_What you should do_
Output every record exactly and leave each picture out.

_Dataset_
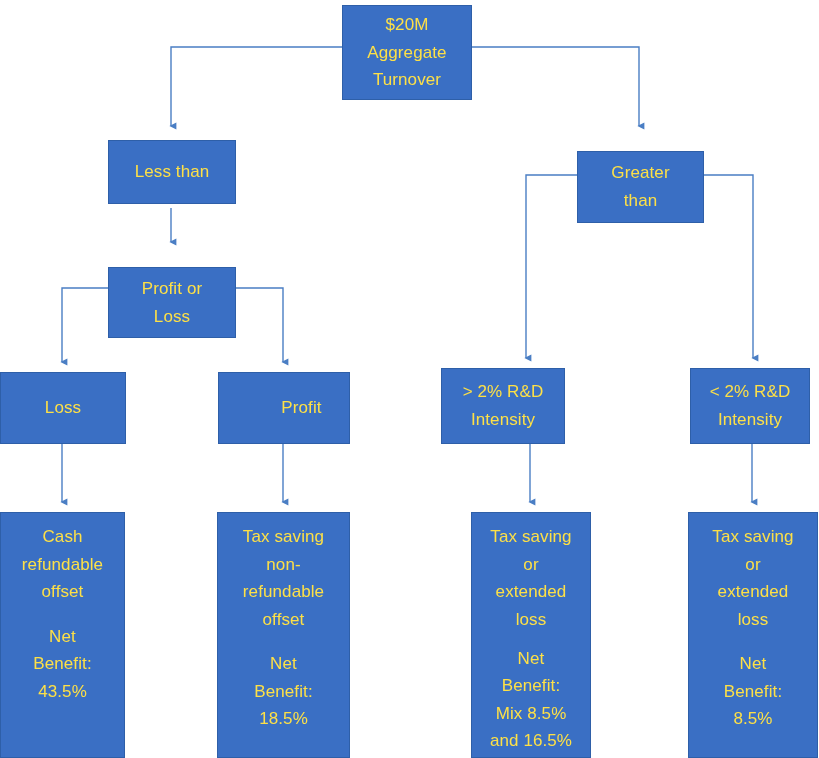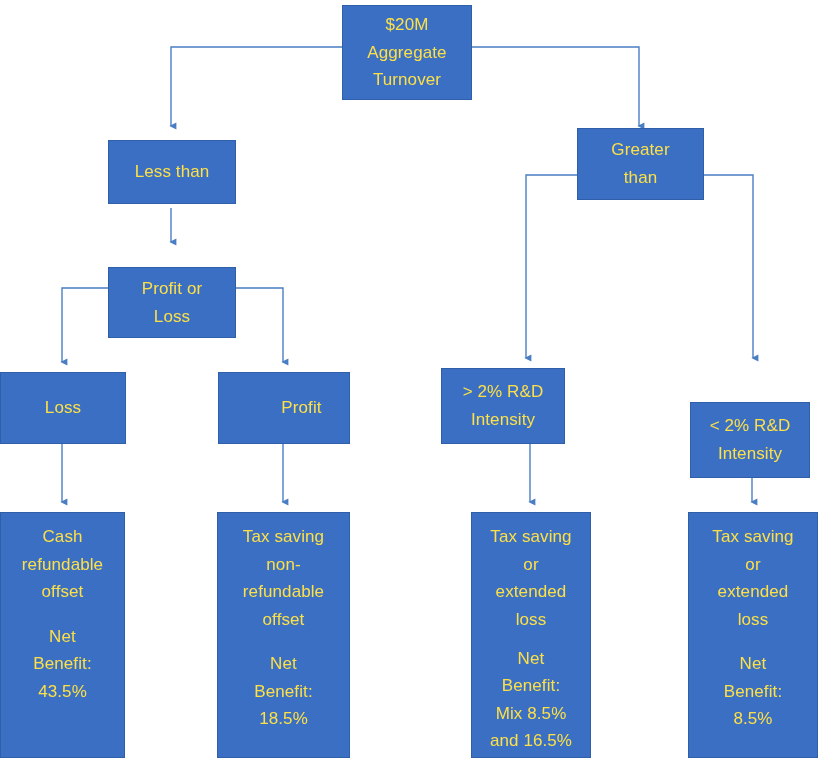"Greater" .node-greater { top: 128px -> 151px }
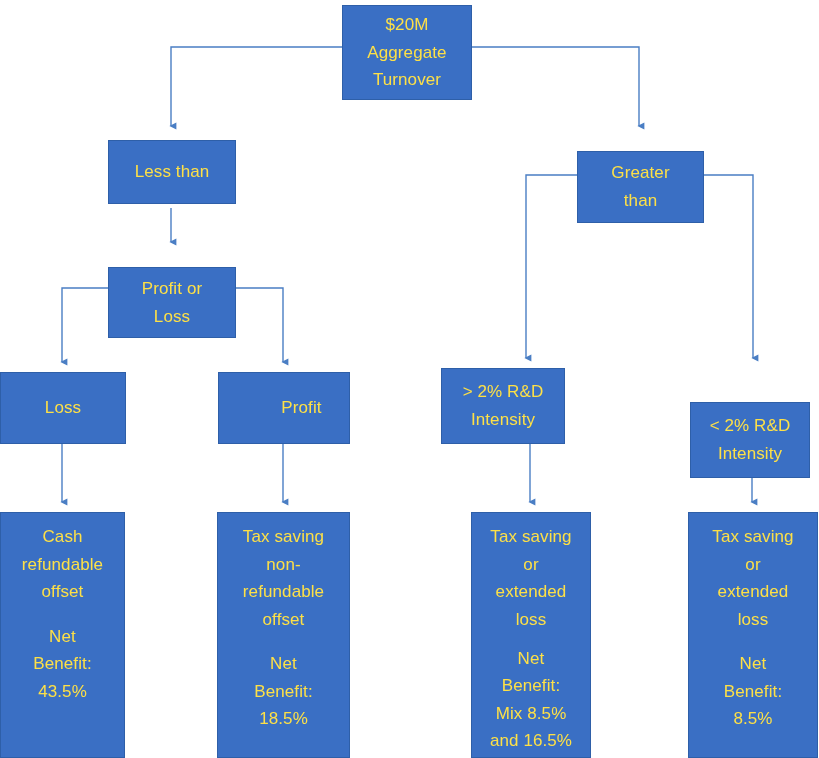"< 2% R&D" .node-rd-low { margin-top: 34px -> none }
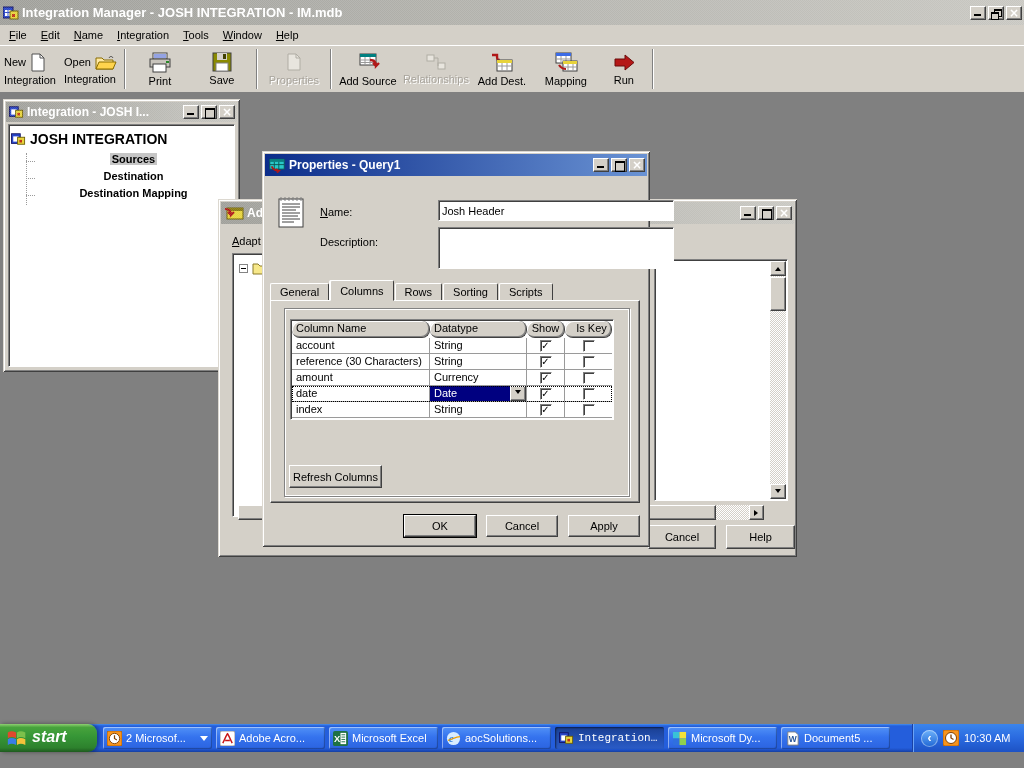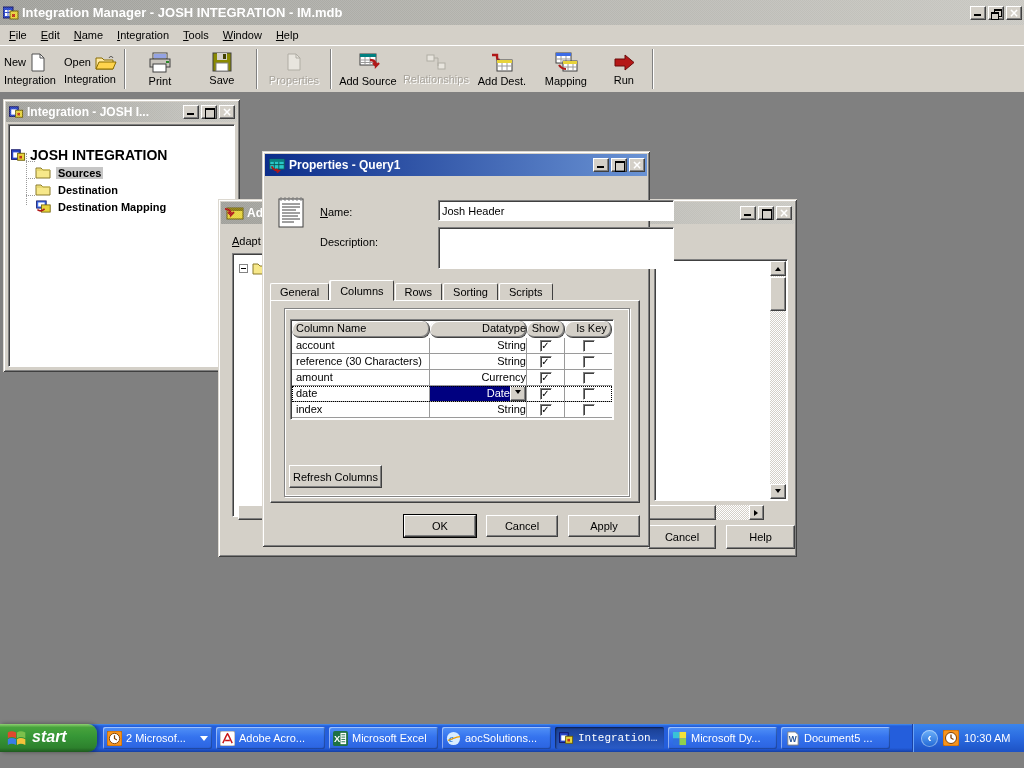"JOSH INTEGRATION" #tree-body { padding: 20px 2px -> 4px 2px }
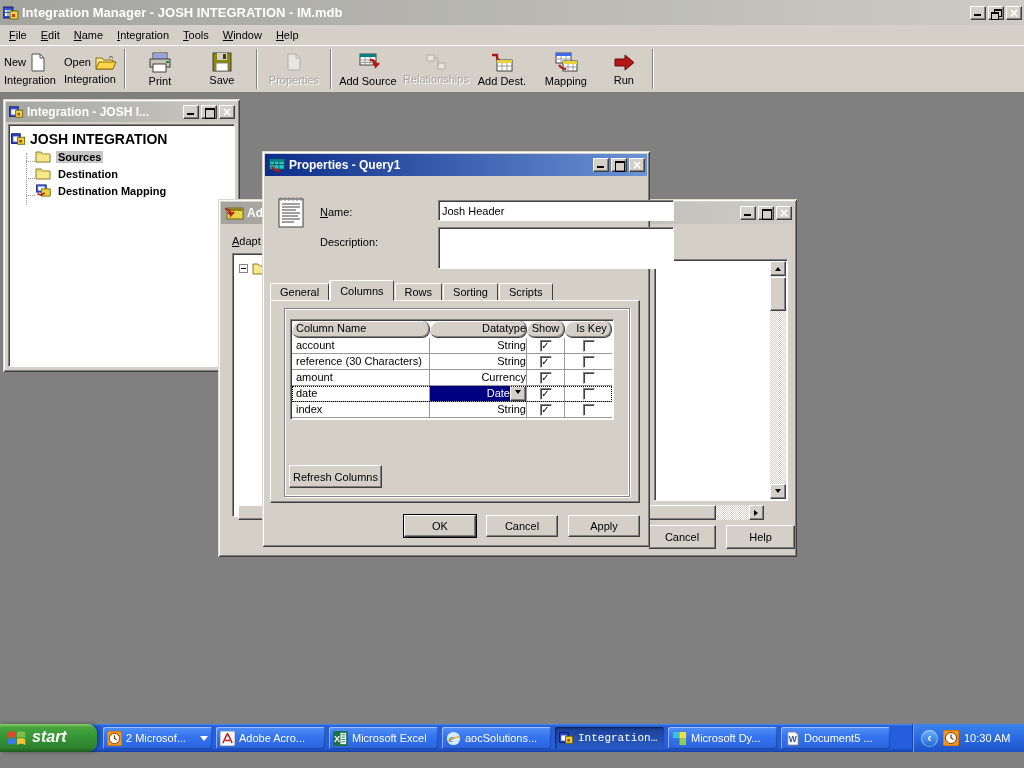"Sources" .tree-item { flex-direction: none -> column }
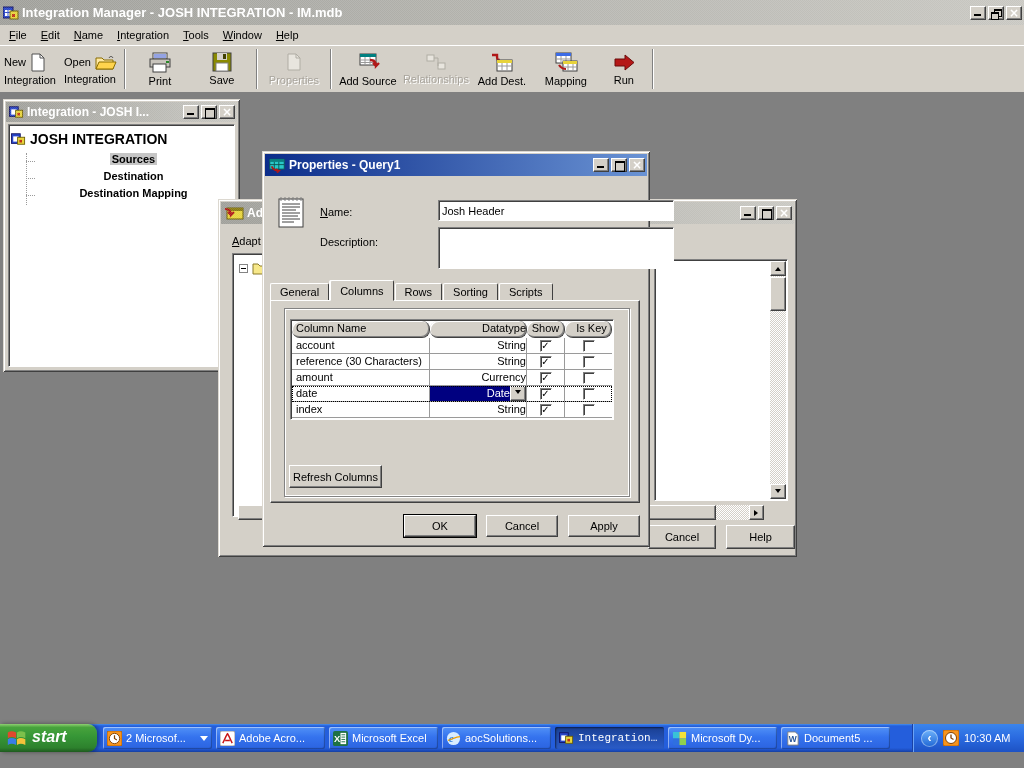"Datatype" .c2 { text-align: right -> none }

_Expected answer_
"Greater" .node-greater { top: 128px -> 151px }
"< 2% R&D" .node-rd-low { margin-top: 34px -> none }
"JOSH INTEGRATION" #tree-body { padding: 20px 2px -> 4px 2px }
"Sources" .tree-item { flex-direction: none -> column }
"Datatype" .c2 { text-align: right -> none }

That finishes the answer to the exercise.